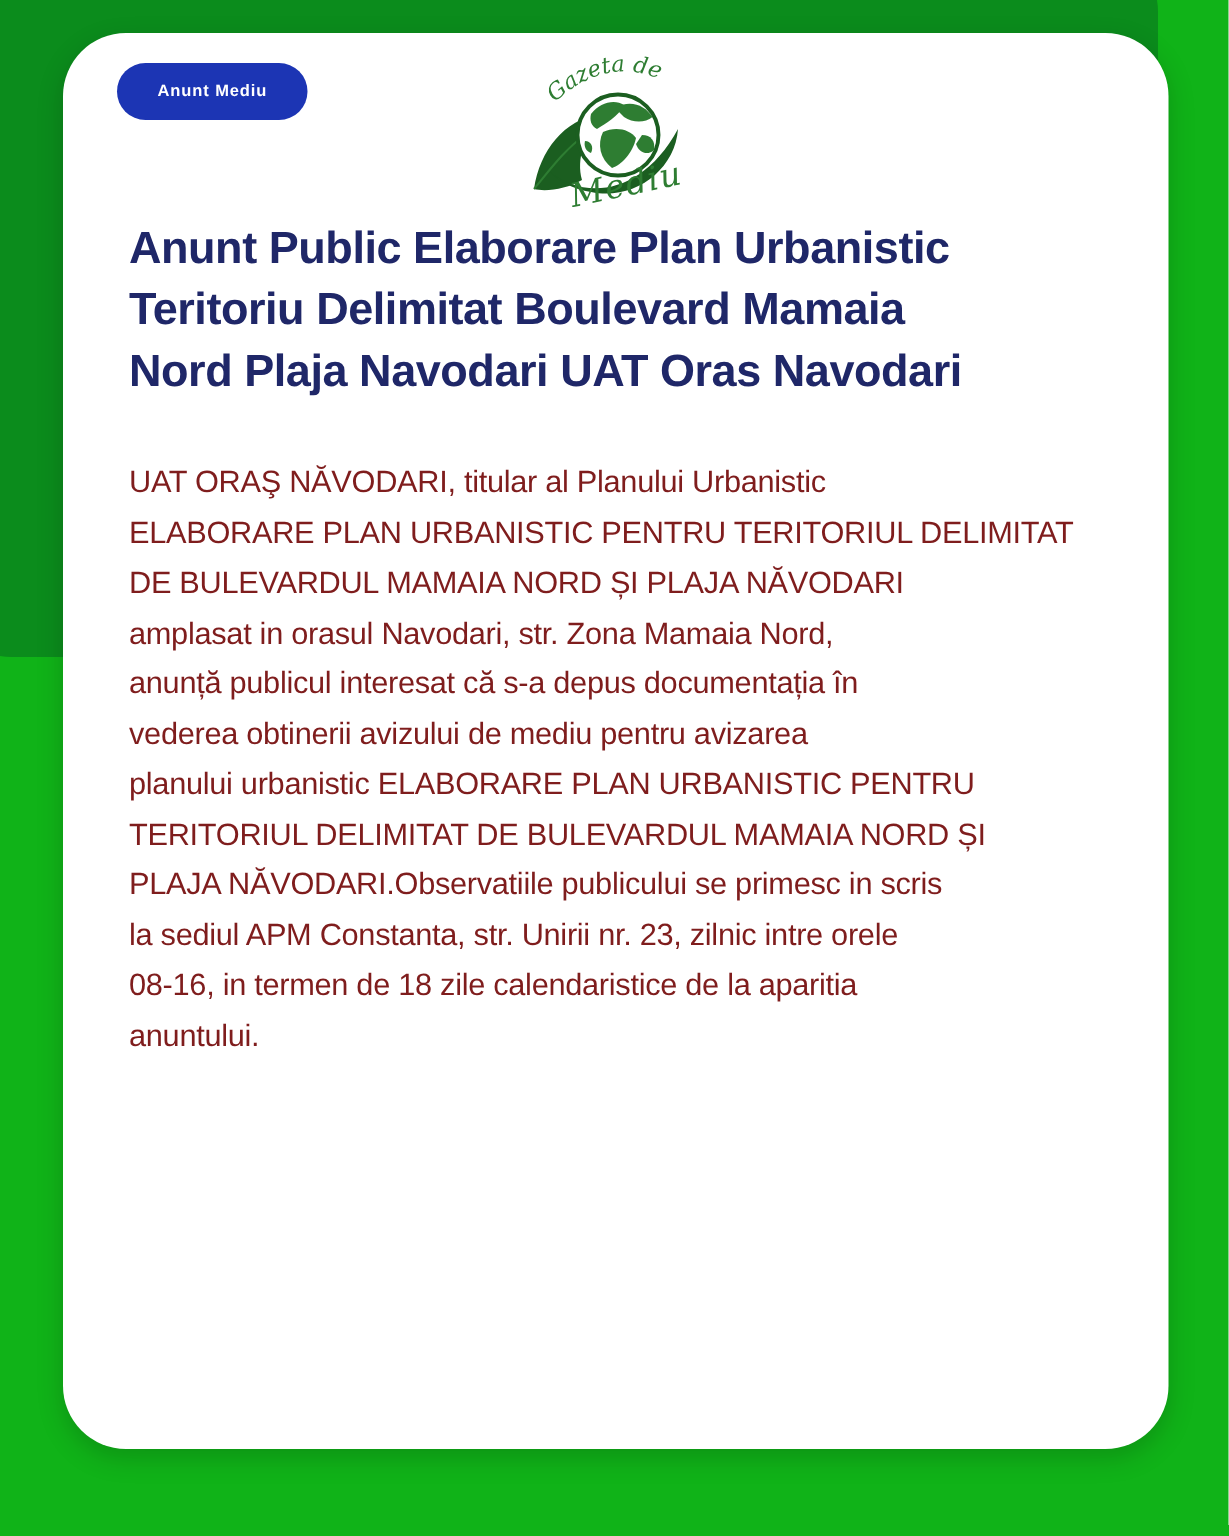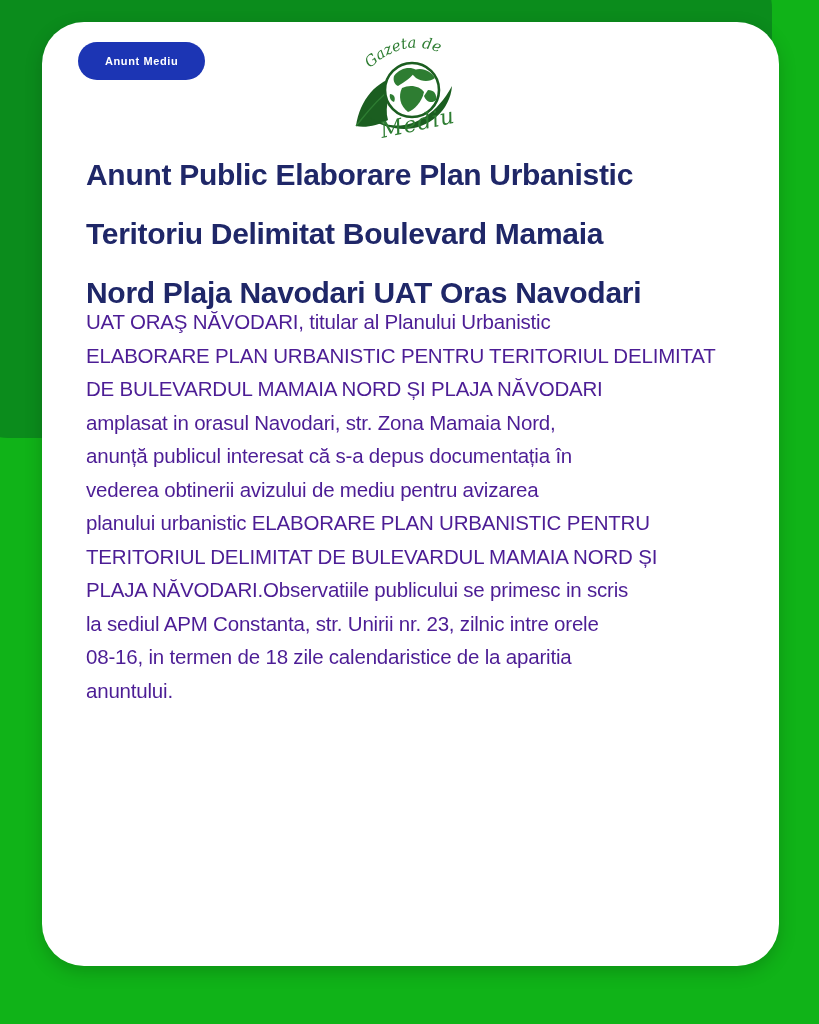--- a/index.html
+++ b/index.html
@@ -48,30 +48,30 @@
   .logo text{
     font-family:"DejaVu Serif", serif;
     font-style:italic;
   }
   .headline{
     position:absolute;
     left:86px;top:145px;
     width:680px;
     color:#1F2768;
     font-size:30px;
-    line-height:59px;
+    line-height:41px;
     font-weight:800;
     letter-spacing:-0.3px;
     white-space:pre-line;
   }
   .body-text{
     position:absolute;
     left:86px;top:305px;
     width:684px;
-    color:#4c1d95;
+    color:#7f1d1d;
     font-size:20.5px;
     line-height:33.5px;
     font-weight:400;
     letter-spacing:-0.2px;
     white-space:pre-line;
   }
 </style>
 </head>
 <body>
 

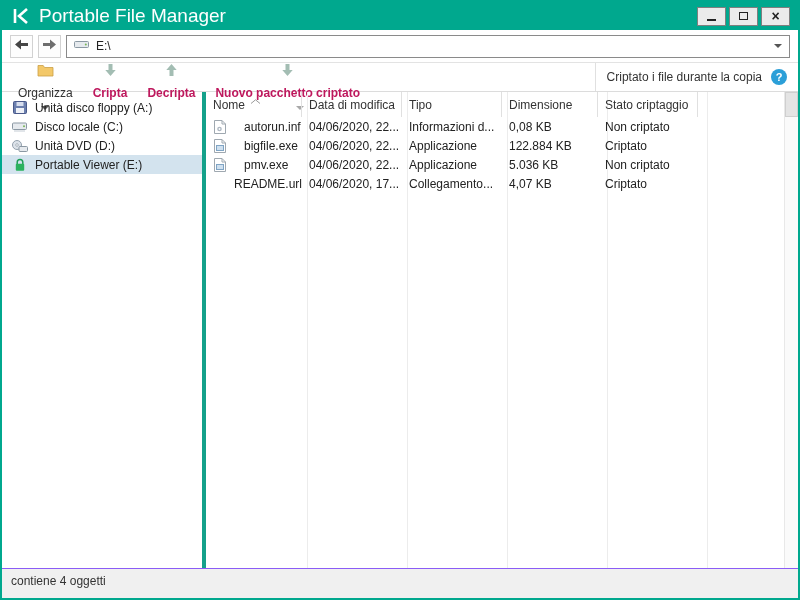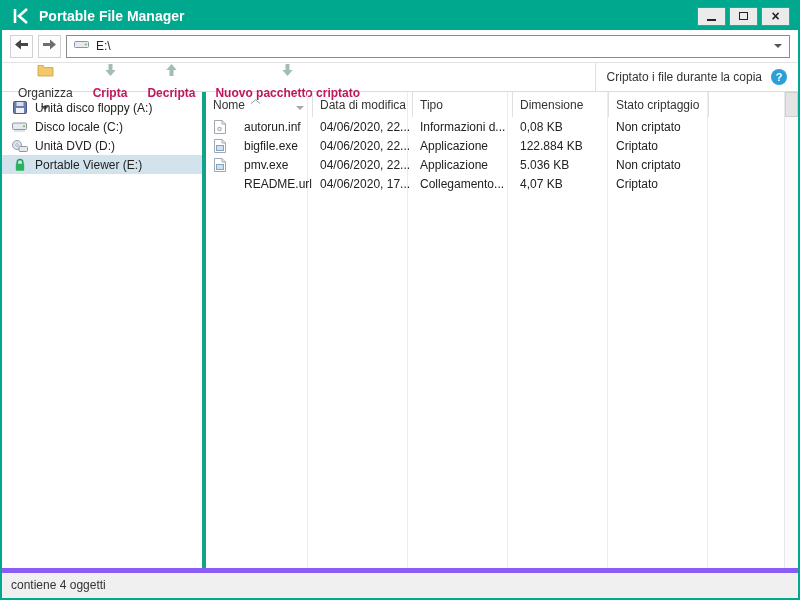--- a/index.html
+++ b/index.html
@@ -4,21 +4,21 @@
 <style>
   * { margin:0; padding:0; box-sizing:border-box; }
   html,body { width:800px; height:600px; }
   body { font-family:"Liberation Sans", sans-serif; font-size:12px; color:#222; background:#fff; }
 
   .window { position:relative; width:800px; height:600px; border:2px solid #00a88e; background:#fff; overflow:hidden; }
 
   
   .titlebar { height:28px; background:#00a88e; display:flex; align-items:center; padding:0 6px; }
   .logo { display:flex; align-items:center; margin-left:4px; }
-  .title { color:#fff; font-weight:bold; font-size:14px; margin-left:9px; }
+  .title { color:#fff; font-weight:normal; font-size:19px; margin-left:9px; }
   .win-buttons { margin-left:auto; display:flex; gap:3px; margin-right:2px; }
   .win-btn { width:29px; height:19px; background:#ebebeb; border:1px solid #7f7f7f; display:flex; align-items:center; justify-content:center; cursor:default; }
   .glyph-min { width:9px; height:2px; background:#222; margin-top:7px; }
   .glyph-max { width:9px; height:8px; border:1.5px solid #222; }
   .glyph-close { font-size:14px; font-weight:bold; color:#222; line-height:1; }
 
   
   .navrow { height:32px; background:#fff; display:flex; align-items:center; padding:0 8px; gap:5px; }
   .nav-btn { width:23px; height:23px; background:#fdfdfd; border:1px solid #d2d2d2; display:flex; align-items:center; justify-content:center; }
   .addressbar { flex:1; height:23px; border:1px solid #8a8a8a; background:#fff; display:flex; align-items:center; padding:0 7px; gap:7px; }
@@ -41,32 +41,32 @@
   .sidebar { width:200px; padding-top:6px; }
   .tree-item { height:19px; display:flex; align-items:center; gap:7px; padding-left:9px; white-space:nowrap; }
   .tree-item.selected { background:#d3e3ee; }
   .tree-icon { width:17px; display:flex; justify-content:center; }
   .v-divider { width:4px; background:#14a18a; }
 
   .filelist { flex:1; position:relative; overflow:hidden; }
   .col-line { position:absolute; top:0; bottom:0; width:1px; background:#ececec; }
   .list-header { display:flex; height:25px; position:relative; }
   .hcell { height:100%; display:flex; align-items:center; padding-left:7px; border-right:1px solid #e0e0e0; color:#333; position:relative; white-space:nowrap; overflow:hidden; }
-  .w-name{width:107px} .w-date{width:100px} .w-type{width:100px} .w-size{width:96px} .w-status{width:100px}
+  .w-name{width:96px} .w-date{width:100px} .w-type{width:100px} .w-size{width:96px} .w-status{width:100px}
   .sort-ind { position:absolute; top:1px; left:44px; }
   .list-row { display:flex; height:19px; align-items:center; position:relative; }
   .cell { padding-left:7px; white-space:nowrap; overflow:hidden; }
   .cell.name { display:flex; align-items:center; gap:18px; }
   .file-icon { width:13px; display:flex; justify-content:center; }
 
   .scroll-strip { position:absolute; top:0; right:0; bottom:0; width:14px; background:#fafafa; border-left:1px solid #e8e8e8; }
   .scroll-head { height:25px; background:#e4e4e4; border:1px solid #cfcfcf; }
 
   
-  .statusbar { height:30px; background:#f0f0f0; border-top:5px solid #8b5cf6; padding:5px 9px 0; color:#333; }
+  .statusbar { height:30px; background:#f0f0f0; border-top:1px solid #8b5cf6; padding:5px 9px 0; color:#333; }
 </style>
 </head>
 <body>
 
 <div class="window">
 
   <div class="titlebar">
     <span class="logo">
       <svg width="18" height="16" viewBox="0 0 18 16">
           <path d="M3 1 v14" stroke="#fff" stroke-width="2.6"></path>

_Exercise directions_
Restate the data word for word from its first line through the line with "sans-serif; font-size:12px; color:#222;", leaving out any picture along the way.

_Exercise output_
--- a/index.html
+++ b/index.html
@@ -48,30 +48,30 @@
   .logo text{
     font-family:"DejaVu Serif", serif;
     font-style:italic;
   }
   .headline{
     position:absolute;
     left:86px;top:145px;
     width:680px;
     color:#1F2768;
     font-size:30px;
-    line-height:59px;
+    line-height:41px;
     font-weight:800;
     letter-spacing:-0.3px;
     white-space:pre-line;
   }
   .body-text{
     position:absolute;
     left:86px;top:305px;
     width:684px;
-    color:#4c1d95;
+    color:#7f1d1d;
     font-size:20.5px;
     line-height:33.5px;
     font-weight:400;
     letter-spacing:-0.2px;
     white-space:pre-line;
   }
 </style>
 </head>
 <body>
 

--- a/index.html
+++ b/index.html
@@ -4,21 +4,21 @@
 <style>
   * { margin:0; padding:0; box-sizing:border-box; }
   html,body { width:800px; height:600px; }
   body { font-family:"Liberation Sans", sans-serif; font-size:12px; color:#222; background:#fff; }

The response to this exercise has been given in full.